▶ _TASK TO COMPLETE_:
The answer must consist of every line below that holds the word "issue".

[DATA LISTING]

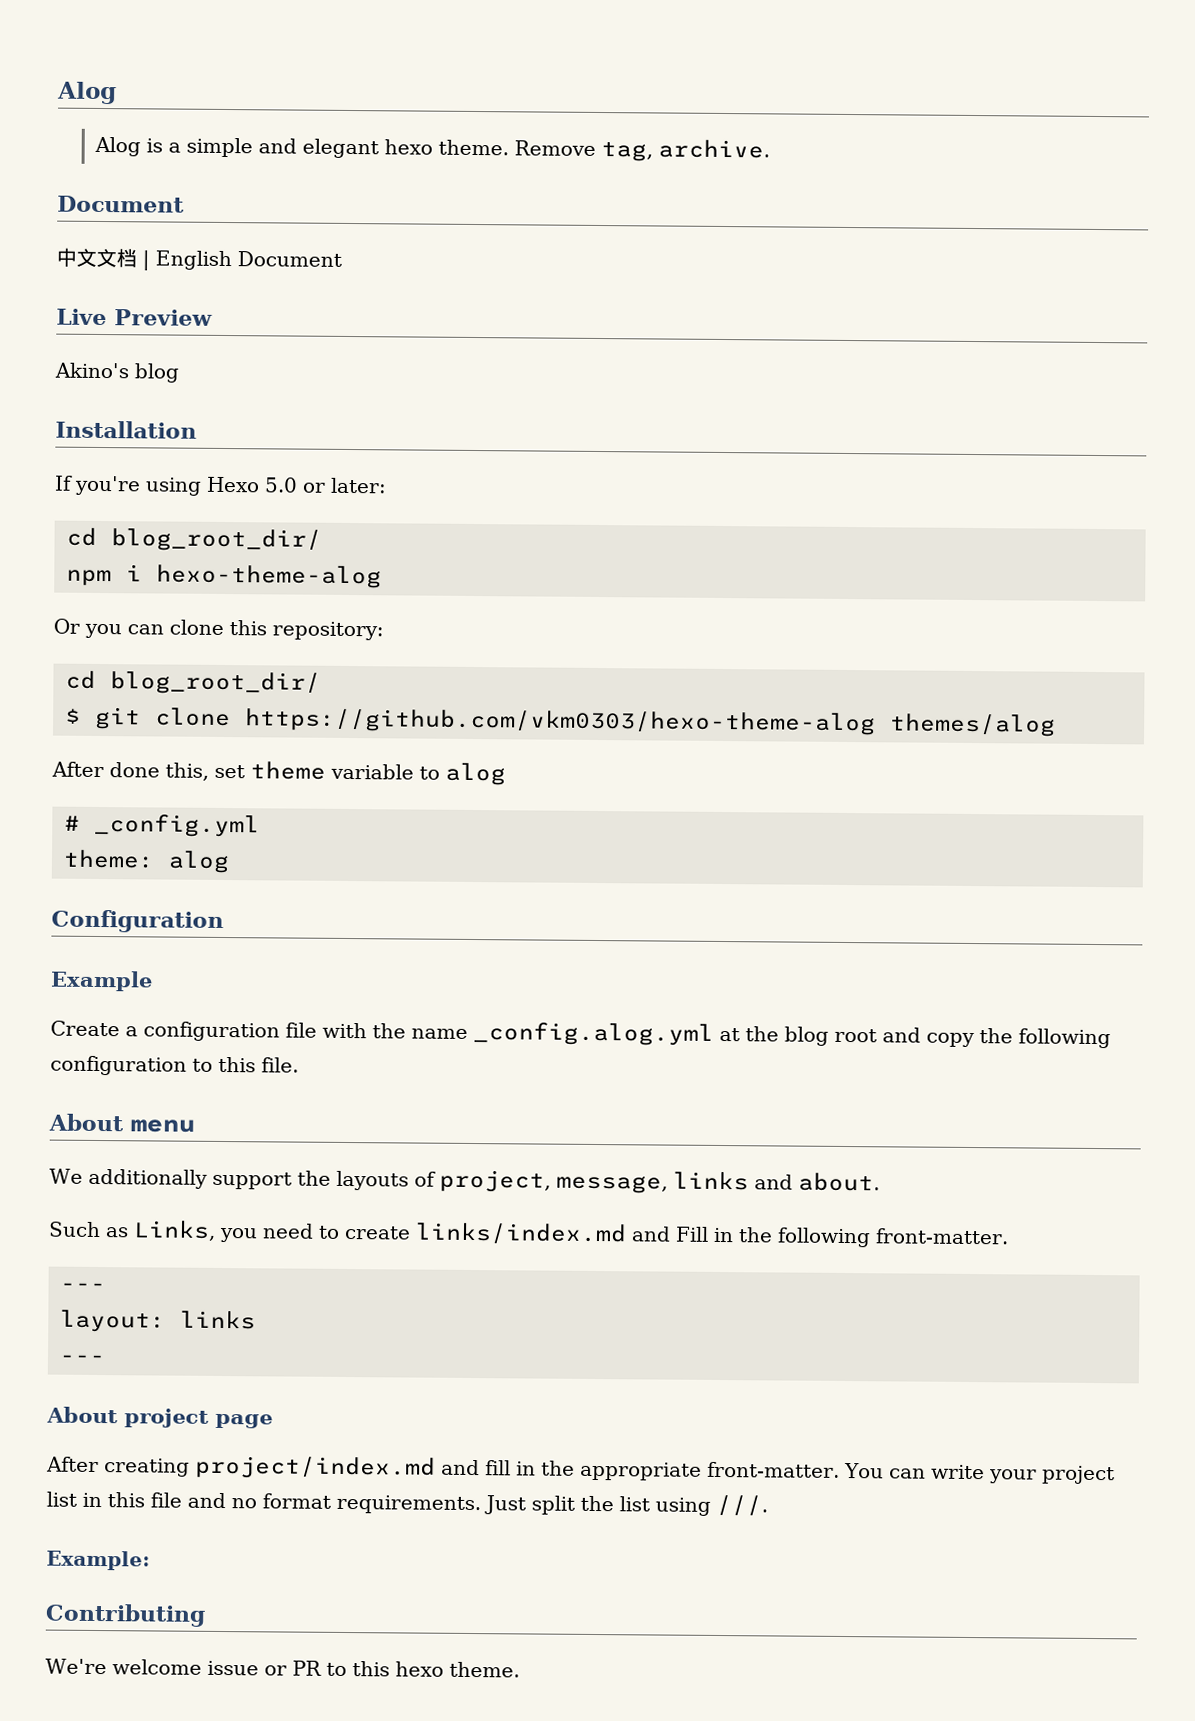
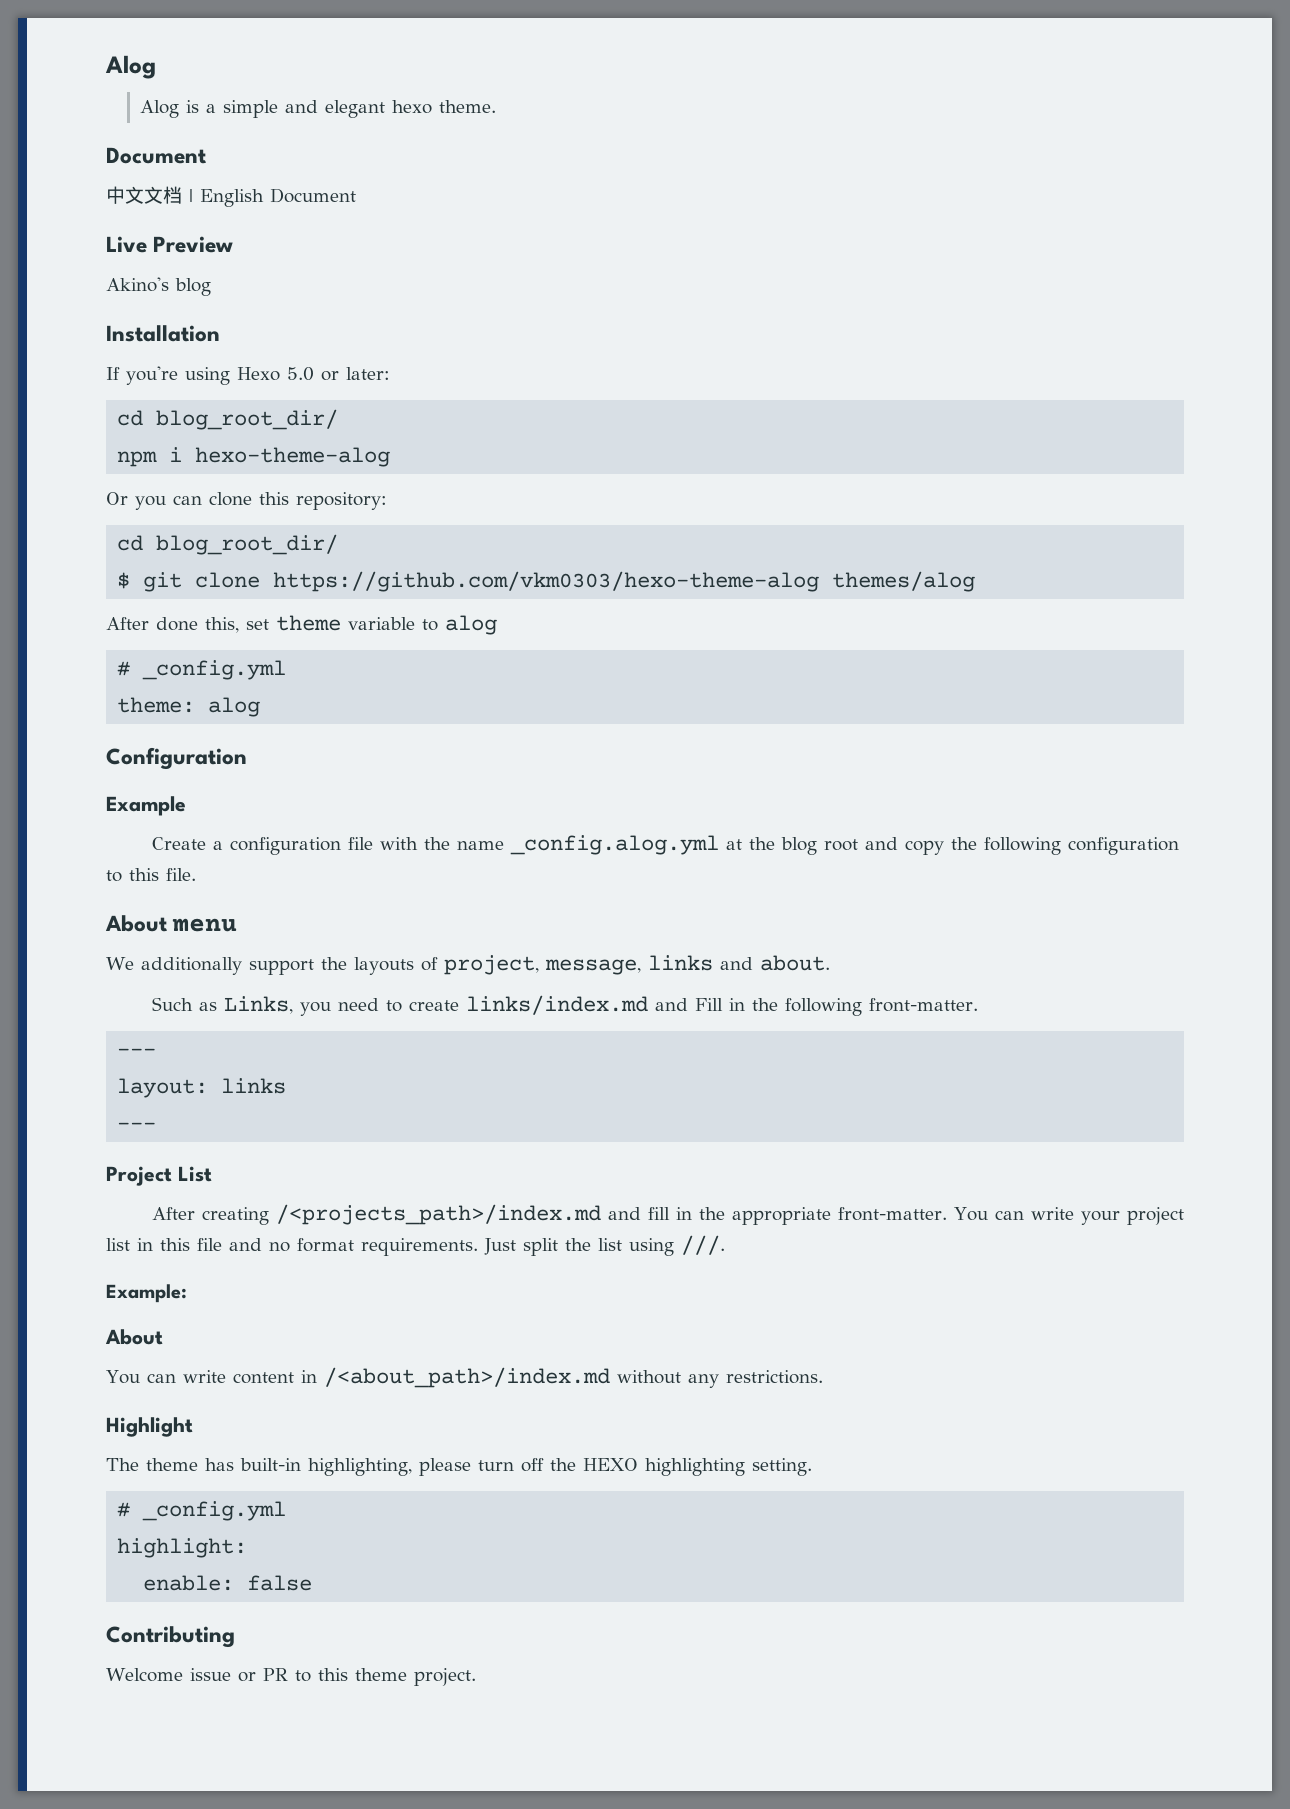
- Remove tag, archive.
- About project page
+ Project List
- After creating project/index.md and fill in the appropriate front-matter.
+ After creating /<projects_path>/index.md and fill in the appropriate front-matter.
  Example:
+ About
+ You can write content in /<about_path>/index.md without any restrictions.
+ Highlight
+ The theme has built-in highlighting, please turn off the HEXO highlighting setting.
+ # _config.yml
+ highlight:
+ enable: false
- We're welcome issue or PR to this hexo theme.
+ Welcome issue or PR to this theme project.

[/DATA LISTING]
[DATA LISTING]

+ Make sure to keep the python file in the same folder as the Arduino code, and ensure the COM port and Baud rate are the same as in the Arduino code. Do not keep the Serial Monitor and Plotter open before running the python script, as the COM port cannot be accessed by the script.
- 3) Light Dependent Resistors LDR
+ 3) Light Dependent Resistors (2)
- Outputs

[/DATA LISTING]
[DATA LISTING]

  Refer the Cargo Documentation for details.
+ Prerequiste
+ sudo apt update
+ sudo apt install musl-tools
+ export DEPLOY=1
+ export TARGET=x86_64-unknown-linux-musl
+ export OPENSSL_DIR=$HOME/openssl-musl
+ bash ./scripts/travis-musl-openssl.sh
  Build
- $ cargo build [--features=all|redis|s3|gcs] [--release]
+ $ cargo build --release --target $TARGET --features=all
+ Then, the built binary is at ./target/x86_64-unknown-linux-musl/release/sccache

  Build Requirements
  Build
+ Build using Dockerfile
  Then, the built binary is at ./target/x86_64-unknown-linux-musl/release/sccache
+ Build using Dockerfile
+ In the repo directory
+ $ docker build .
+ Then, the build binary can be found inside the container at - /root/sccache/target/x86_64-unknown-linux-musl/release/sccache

[/DATA LISTING]

▶ _PROBLEM SOLUTION_:
- We're welcome issue or PR to this hexo theme.
+ Welcome issue or PR to this theme project.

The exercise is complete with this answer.